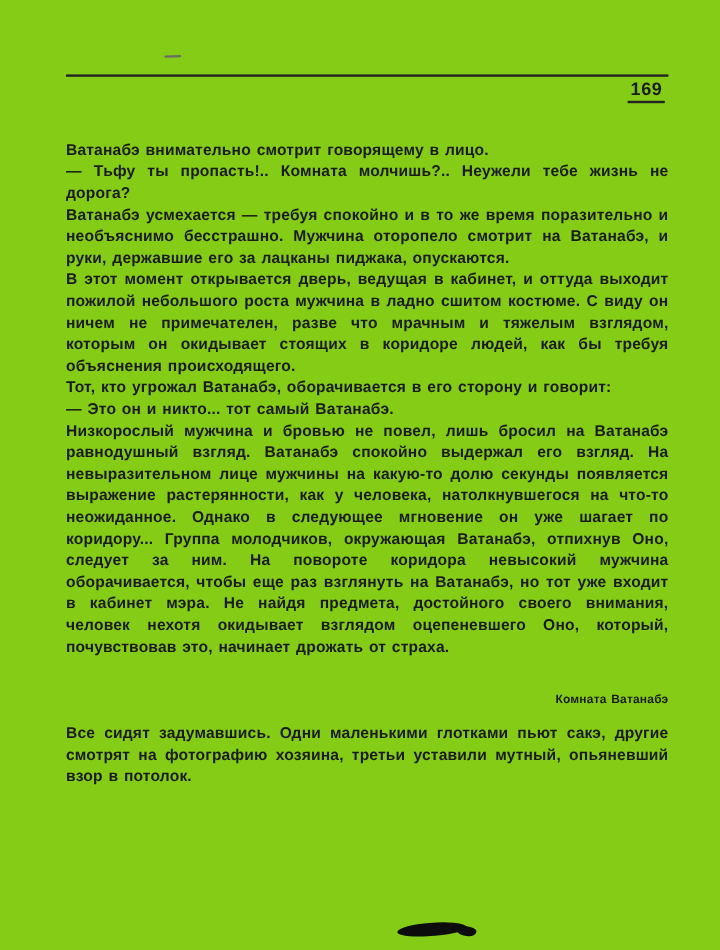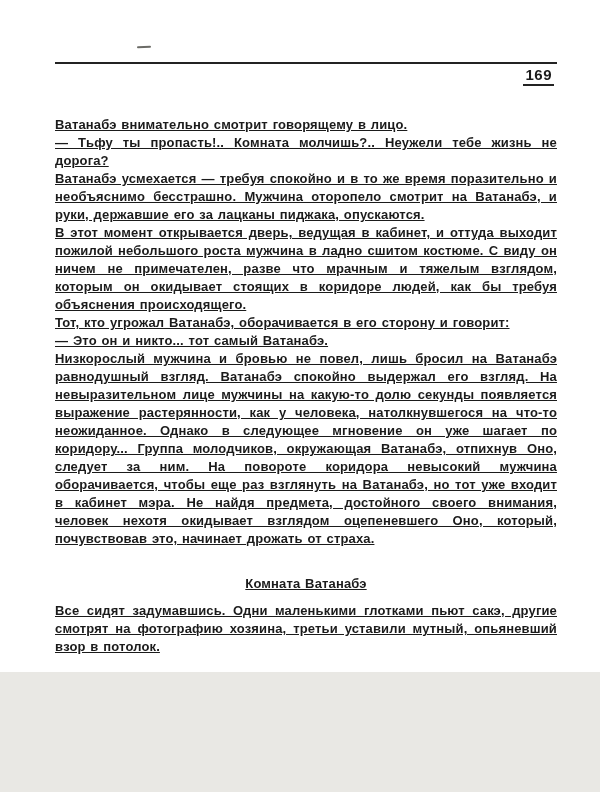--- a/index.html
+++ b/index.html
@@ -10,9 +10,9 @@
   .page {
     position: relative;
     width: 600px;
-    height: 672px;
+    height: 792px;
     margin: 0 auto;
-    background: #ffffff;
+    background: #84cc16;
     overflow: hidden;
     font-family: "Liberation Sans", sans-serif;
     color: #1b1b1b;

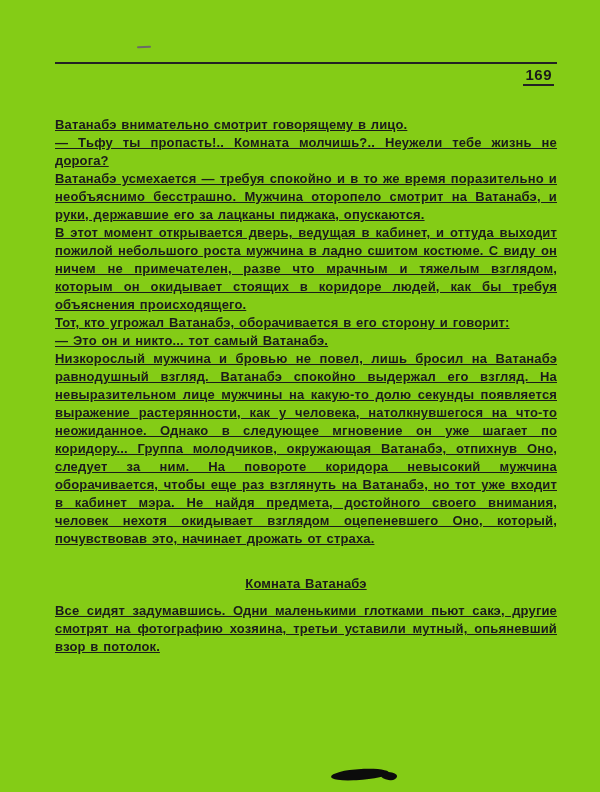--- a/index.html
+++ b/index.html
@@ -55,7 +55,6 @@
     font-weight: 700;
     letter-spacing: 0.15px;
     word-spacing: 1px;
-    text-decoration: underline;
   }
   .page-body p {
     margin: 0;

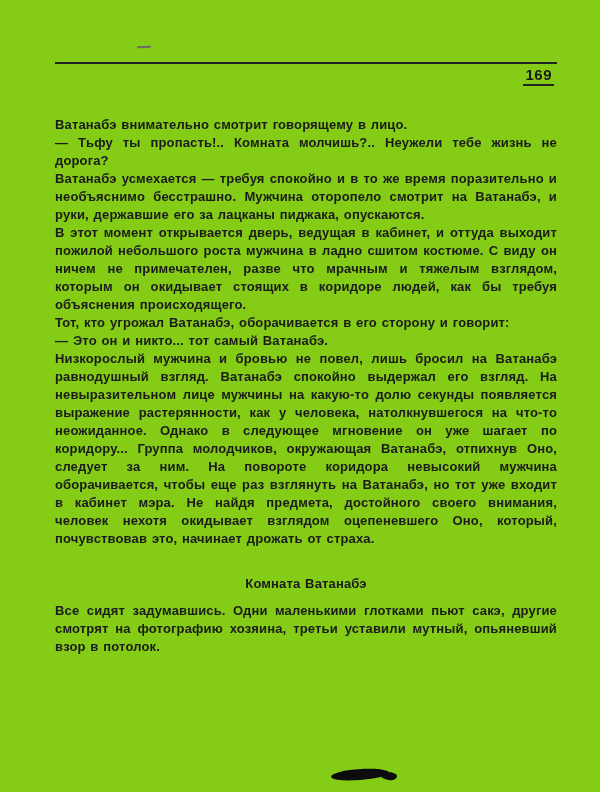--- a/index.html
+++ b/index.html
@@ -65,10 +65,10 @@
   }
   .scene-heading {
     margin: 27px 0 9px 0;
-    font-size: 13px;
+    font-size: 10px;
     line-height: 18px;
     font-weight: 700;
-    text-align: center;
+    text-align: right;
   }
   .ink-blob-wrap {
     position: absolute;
****
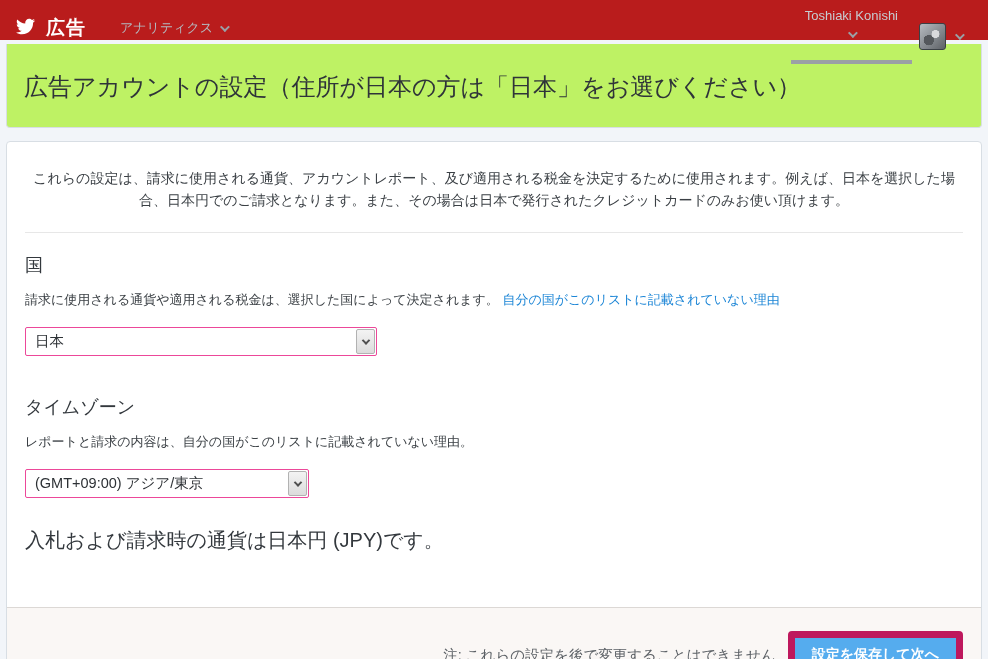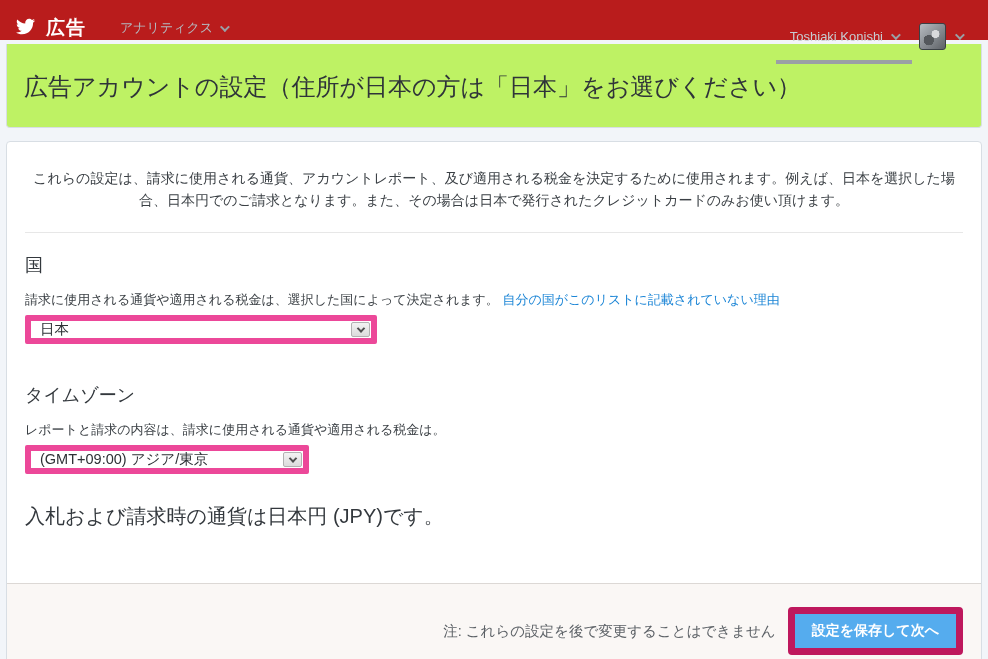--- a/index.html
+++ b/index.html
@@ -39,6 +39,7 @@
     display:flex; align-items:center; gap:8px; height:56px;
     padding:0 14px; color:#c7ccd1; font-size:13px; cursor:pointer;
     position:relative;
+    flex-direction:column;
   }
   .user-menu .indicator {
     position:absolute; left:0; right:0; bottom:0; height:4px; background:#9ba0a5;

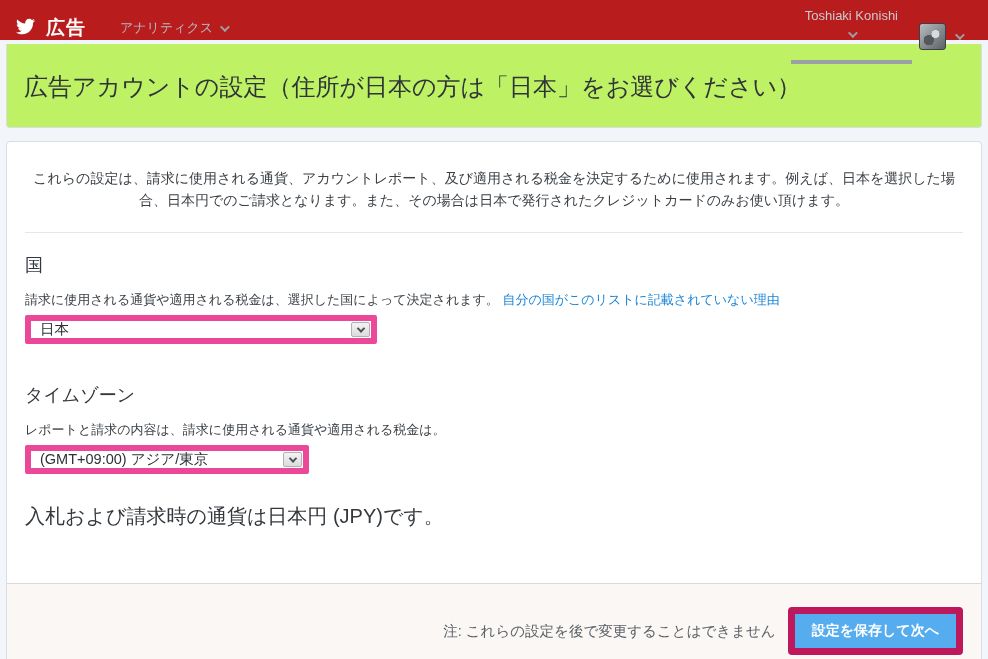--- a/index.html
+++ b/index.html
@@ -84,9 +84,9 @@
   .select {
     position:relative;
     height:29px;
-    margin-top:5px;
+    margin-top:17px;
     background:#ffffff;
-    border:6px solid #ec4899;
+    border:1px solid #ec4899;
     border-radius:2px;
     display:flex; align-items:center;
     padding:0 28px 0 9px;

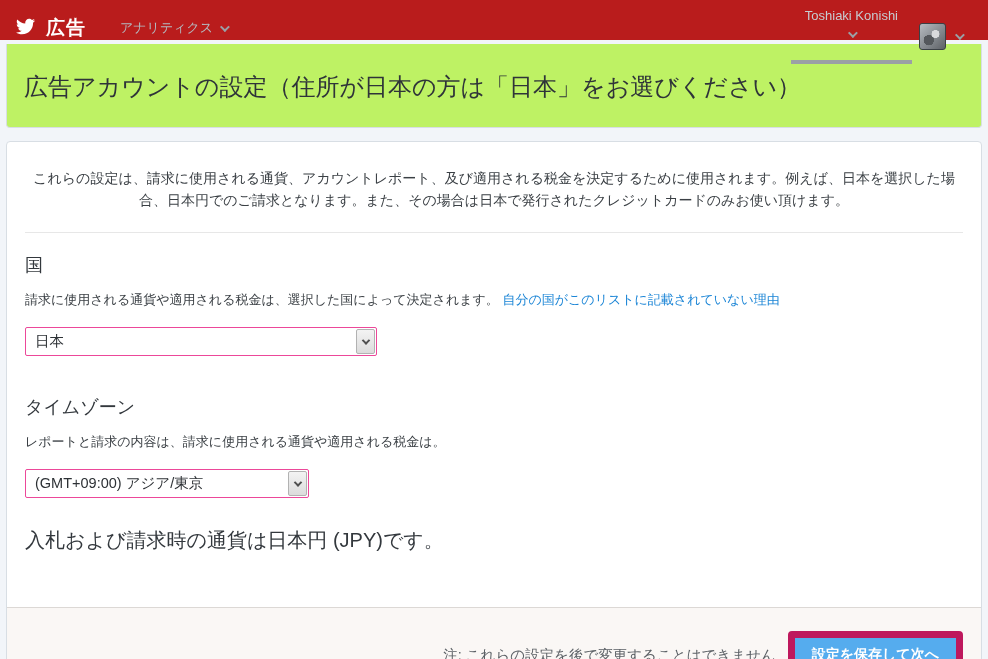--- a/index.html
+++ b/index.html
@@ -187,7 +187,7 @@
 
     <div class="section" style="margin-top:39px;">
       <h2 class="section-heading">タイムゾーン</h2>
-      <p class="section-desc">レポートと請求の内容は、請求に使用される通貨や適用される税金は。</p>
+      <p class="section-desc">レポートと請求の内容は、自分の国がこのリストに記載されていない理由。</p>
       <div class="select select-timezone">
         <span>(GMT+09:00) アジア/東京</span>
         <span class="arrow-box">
****
## Task prompt
Among the lines of the data, which ones contain the word "レポートと請求の内容は"? Show them.

## Exercise output
-      <p class="section-desc">レポートと請求の内容は、請求に使用される通貨や適用される税金は。</p>
+      <p class="section-desc">レポートと請求の内容は、自分の国がこのリストに記載されていない理由。</p>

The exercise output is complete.